Give back only the lines in the records below from the one with "process (Requires Unmanic v0.2.0)" to the one with "unselected (Requires Unmanic v0.2.0)", both inclusive, word for word.

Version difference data
----
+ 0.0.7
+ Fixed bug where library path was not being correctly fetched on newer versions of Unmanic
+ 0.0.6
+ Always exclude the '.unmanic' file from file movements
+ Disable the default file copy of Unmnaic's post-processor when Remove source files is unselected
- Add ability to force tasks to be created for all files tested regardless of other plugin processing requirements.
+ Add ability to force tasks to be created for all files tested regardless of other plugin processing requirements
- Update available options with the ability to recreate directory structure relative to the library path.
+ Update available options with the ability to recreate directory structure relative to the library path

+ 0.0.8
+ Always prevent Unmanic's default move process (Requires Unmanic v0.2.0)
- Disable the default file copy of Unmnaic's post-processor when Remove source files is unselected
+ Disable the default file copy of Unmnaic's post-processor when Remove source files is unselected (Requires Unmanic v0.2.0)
----
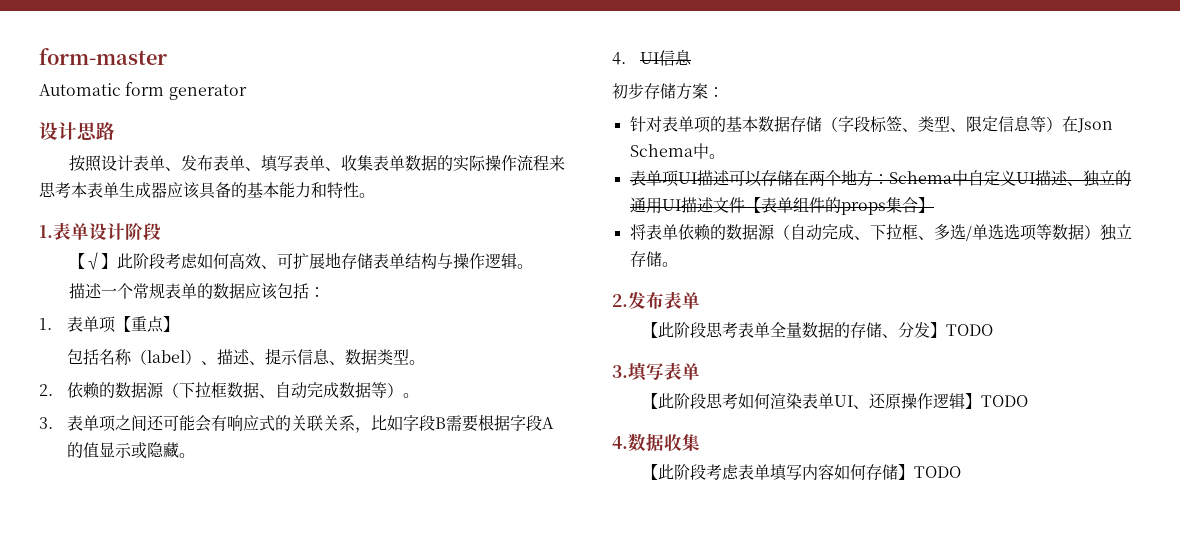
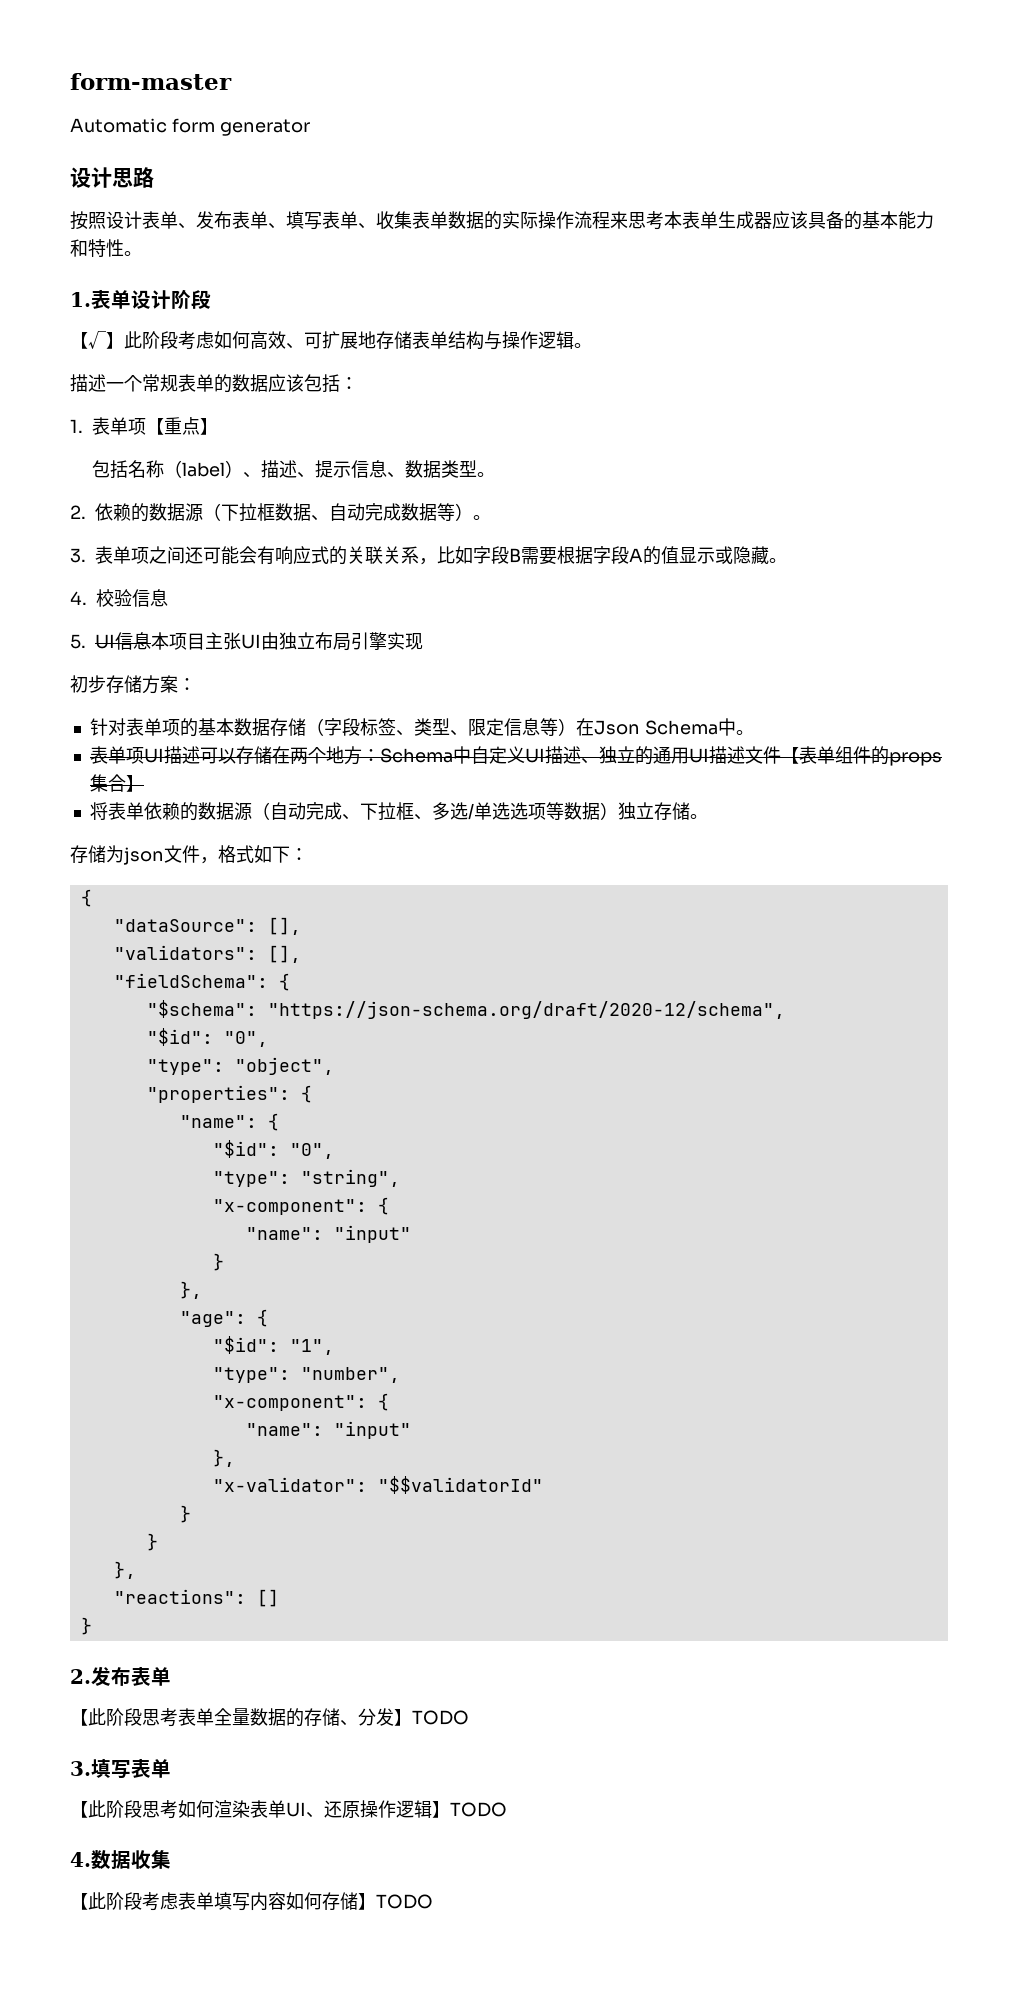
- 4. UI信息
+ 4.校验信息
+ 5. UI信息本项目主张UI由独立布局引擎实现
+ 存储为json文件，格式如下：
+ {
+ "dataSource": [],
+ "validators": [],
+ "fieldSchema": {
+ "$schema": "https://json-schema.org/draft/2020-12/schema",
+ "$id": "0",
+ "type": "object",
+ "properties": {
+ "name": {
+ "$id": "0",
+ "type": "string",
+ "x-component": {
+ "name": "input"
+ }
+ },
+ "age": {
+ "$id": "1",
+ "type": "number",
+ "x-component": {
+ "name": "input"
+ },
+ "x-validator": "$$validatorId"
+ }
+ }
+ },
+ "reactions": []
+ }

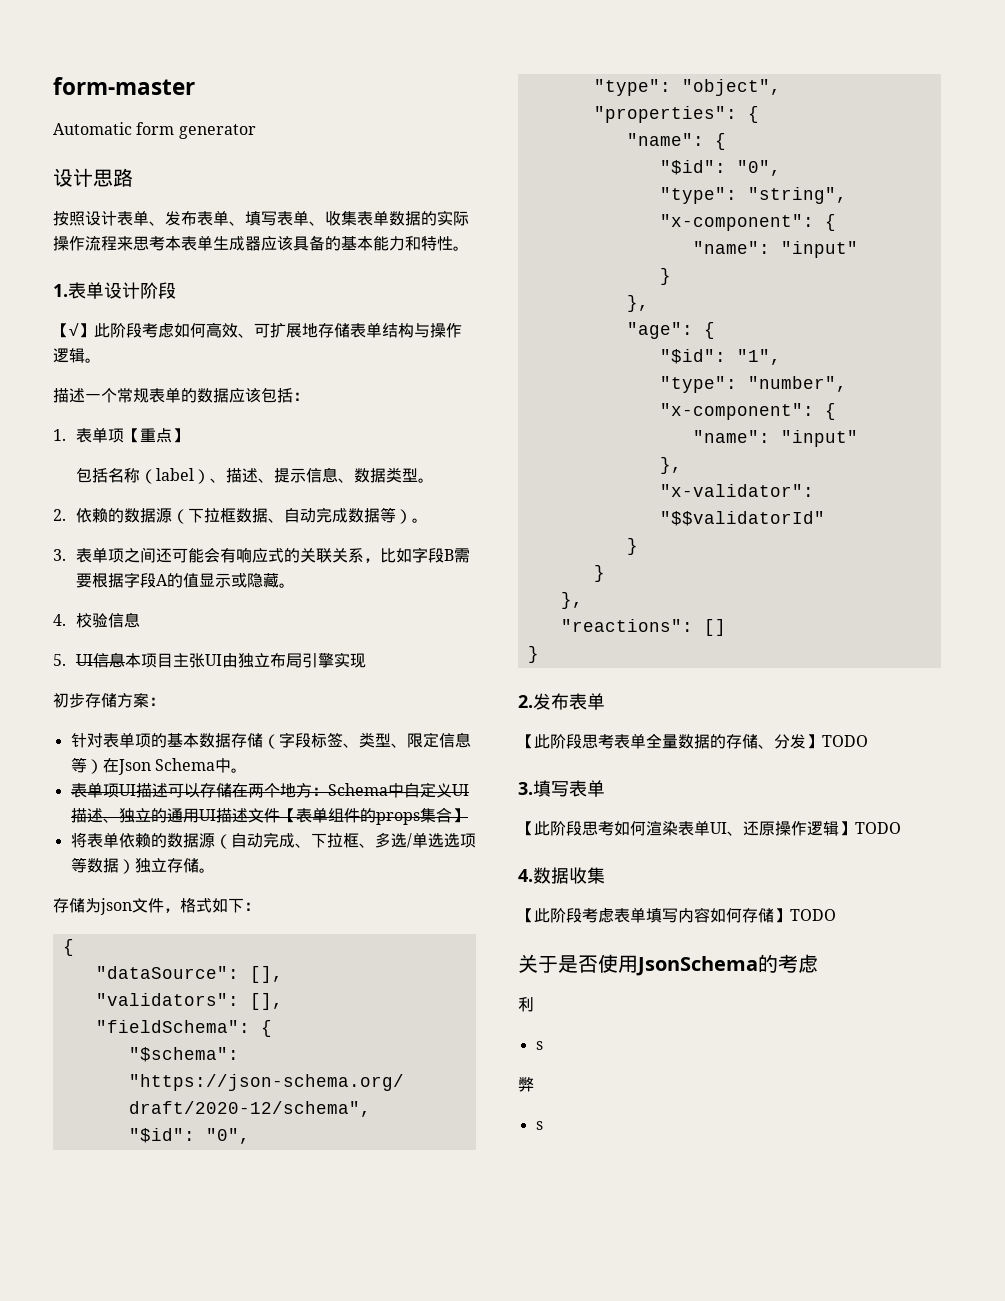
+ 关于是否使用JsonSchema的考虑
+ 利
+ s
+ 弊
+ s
----
▸ **Your solution**
+ Always prevent Unmanic's default move process (Requires Unmanic v0.2.0)
- Disable the default file copy of Unmnaic's post-processor when Remove source files is unselected
+ Disable the default file copy of Unmnaic's post-processor when Remove source files is unselected (Requires Unmanic v0.2.0)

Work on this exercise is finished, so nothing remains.